Face of the Ravens, darling of sponsorships, the "future of women's hockey" according to ESPN. The kind of name kids wear on their backs. The kind of girl they put on cereal boxes and Pride campaigns.
Now she's the villain in a viral exposé.
The other suit pulls a folded letter from his coat. "We're suspending you, pending investigation. Effective immediately."
Her body locks up. "No. That's insane. You want a scapegoat? Fine. But I'm not-"
"You're done, Ivy," Coach Lorne says, and that's what finally does it.
Not the PR guy. Not the suit.
Coach.
He won't even look her in the eyes.
Something cracks open inside her.
She doesn't remember leaving-just her skates scraping the concrete, the weight of all those eyes on her back, and the sound of silence swallowing her whole.
---
Three hours later.
Her apartment is too quiet.
Her stick is propped in the corner. Her gear bag lies open and untouched. She's still in half her base layer, hair damp and matted, the cut on her cheek crusted with dried blood.
Her phone's been going off nonstop. The screen flashes like a slot machine:
114 messages.
23 missed calls.
#IvyKnew is trending.
#ProtectThePlayers.
#BenchTheQueen.
She doesn't open any of them.
The team's official statement is already up. A slick, impersonal paragraph about "ongoing investigations" and "commitment to athlete safety." No names. No accountability.

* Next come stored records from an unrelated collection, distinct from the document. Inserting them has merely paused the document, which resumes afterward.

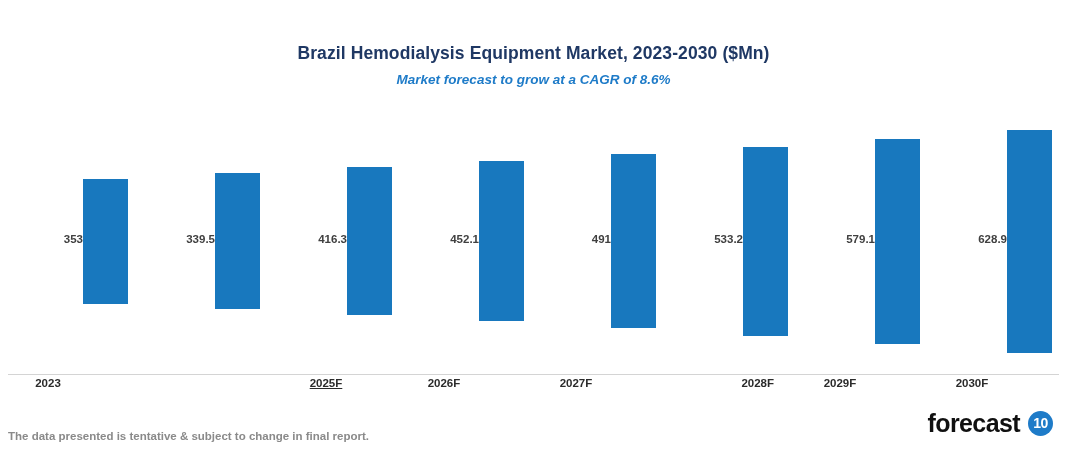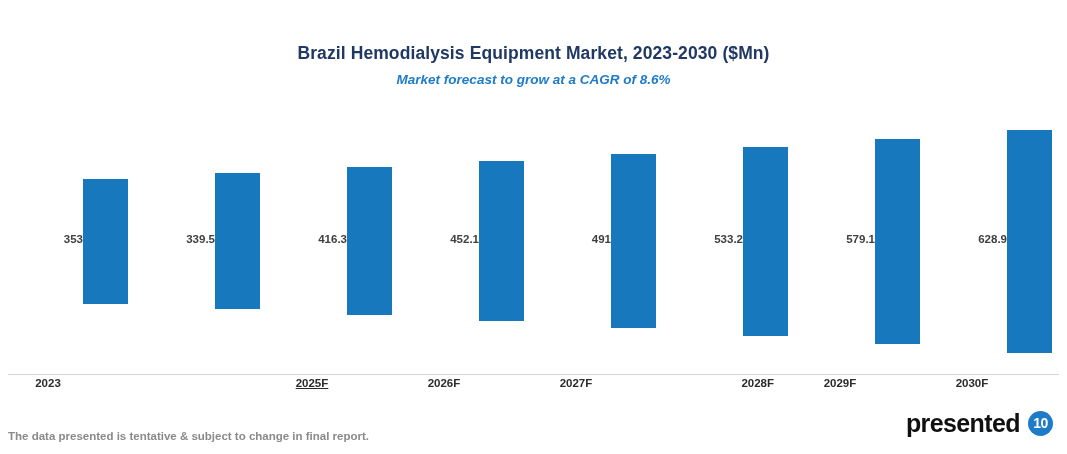--- a/index.html
+++ b/index.html
@@ -226,7 +226,7 @@
 
   <div class="xaxis-layer" id="xaxis-layer">
       <div class="xtick" style="left: -18px;">2023</div>
-      <div class="xtick" style="left: 246px; text-decoration: underline;">2025F</div>
+      <div class="xtick" style="left: 260px; text-decoration: underline;">2025F</div>
       <div class="xtick" style="left: 378px;">2026F</div>
       <div class="xtick" style="left: 510px;">2027F</div>
       <div class="xtick" style="left: 642px; text-align: right;">2028F</div>

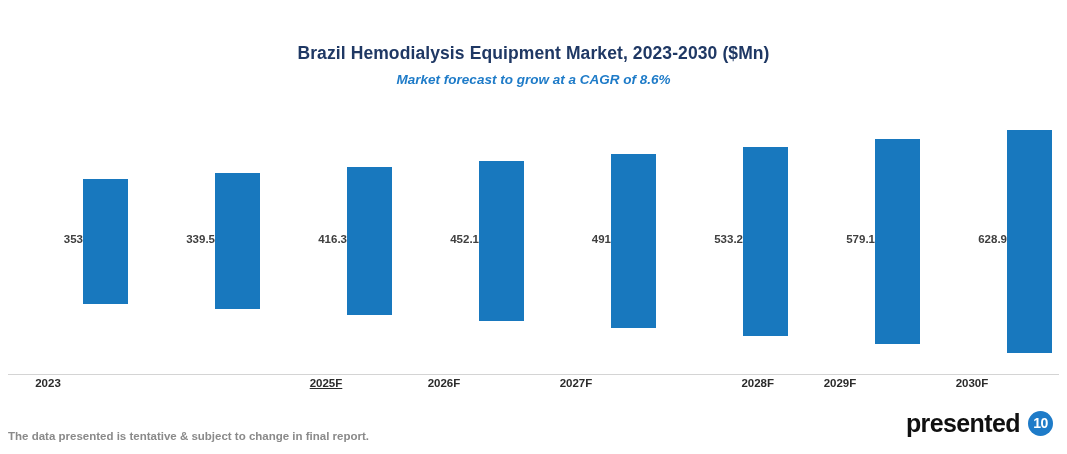--- a/index.html
+++ b/index.html
@@ -237,7 +237,7 @@
   <div class="disclaimer">The data presented is tentative &amp; subject to change in final report.</div>
 
   <div class="logo">
-    <span class="logo-word">presented</span>
+    <span class="logo-word">forecast</span>
     <span class="logo-badge">10</span>
   </div>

She tosses the phone on the couch and stares at the ceiling.
She should be furious.
And she is. But not at the Federation. Not at Lorne. Not even at Halverson, not really.
She's furious at herself.
She saw the bruises. She heard the fear in Liza's voice, the way her hands shook during warmups. She knew. And she didn't push.
Because she was scared.
Scared of rocking the boat. Of jeopardizing their already-unstable season. Of being the loudmouth, the drama queen, the "difficult" player who doesn't know when to shut up.
And now?
Now she's reaping what she didn't sow.
She opens her burner Instagram account. The one she never links to press or sponsors. It's the only place she follows people she actually cares about-queer athletes, indie skaters, minor-league grinders who never got their shot because they didn't fit the brand.
Girls like-
There she is.
Rey Navarro.
A reposted clip plays automatically. Rey, standing at a press conference, eyes blazing with fury. No makeup. No script.
"I'm tired of this fake-ass league pretending it cares about us when it buries players like Liza," Rey says, voice shaking with rage. "When it sells people like Ivy Ransom as role models while they stay silent to keep their goddamn sponsorships."
The room goes silent. Even the reporters don't interrupt.
Ivy's breath stutters.
She and Rey were never close. Not really. Same training camps, opposite conference teams. There was tension, always-that quiet, pulsing kind that sometimes crackles into flirtation and sometimes feels like hate.
They'd hooked up once. Maybe twice. Off-season. Not serious. Not messy.
Still-seeing her face like that, angry and raw and right?
It hits somewhere deep.
The post has over a million views. The comments are on fire.
Finally someone says it.
Rey for captain.
Burn it down.
The caption reads:
Ice melts. Empires fall. Truth stays cold.
Ivy doesn't cry.
She hasn't cried in years-not since her scholarship was on the line and her parents said we can't help you anymore, you'll have to earn it. But tonight, her eyes burn.
She drops the phone. Curls into the corner of the couch. Pulls her knees to her chest.
Because the worst part isn't the suspension. Or the press. Or the betrayal.
It's that she doesn't disagree with Rey Navarro.
Not entirely.
And that? That scares the hell out of her.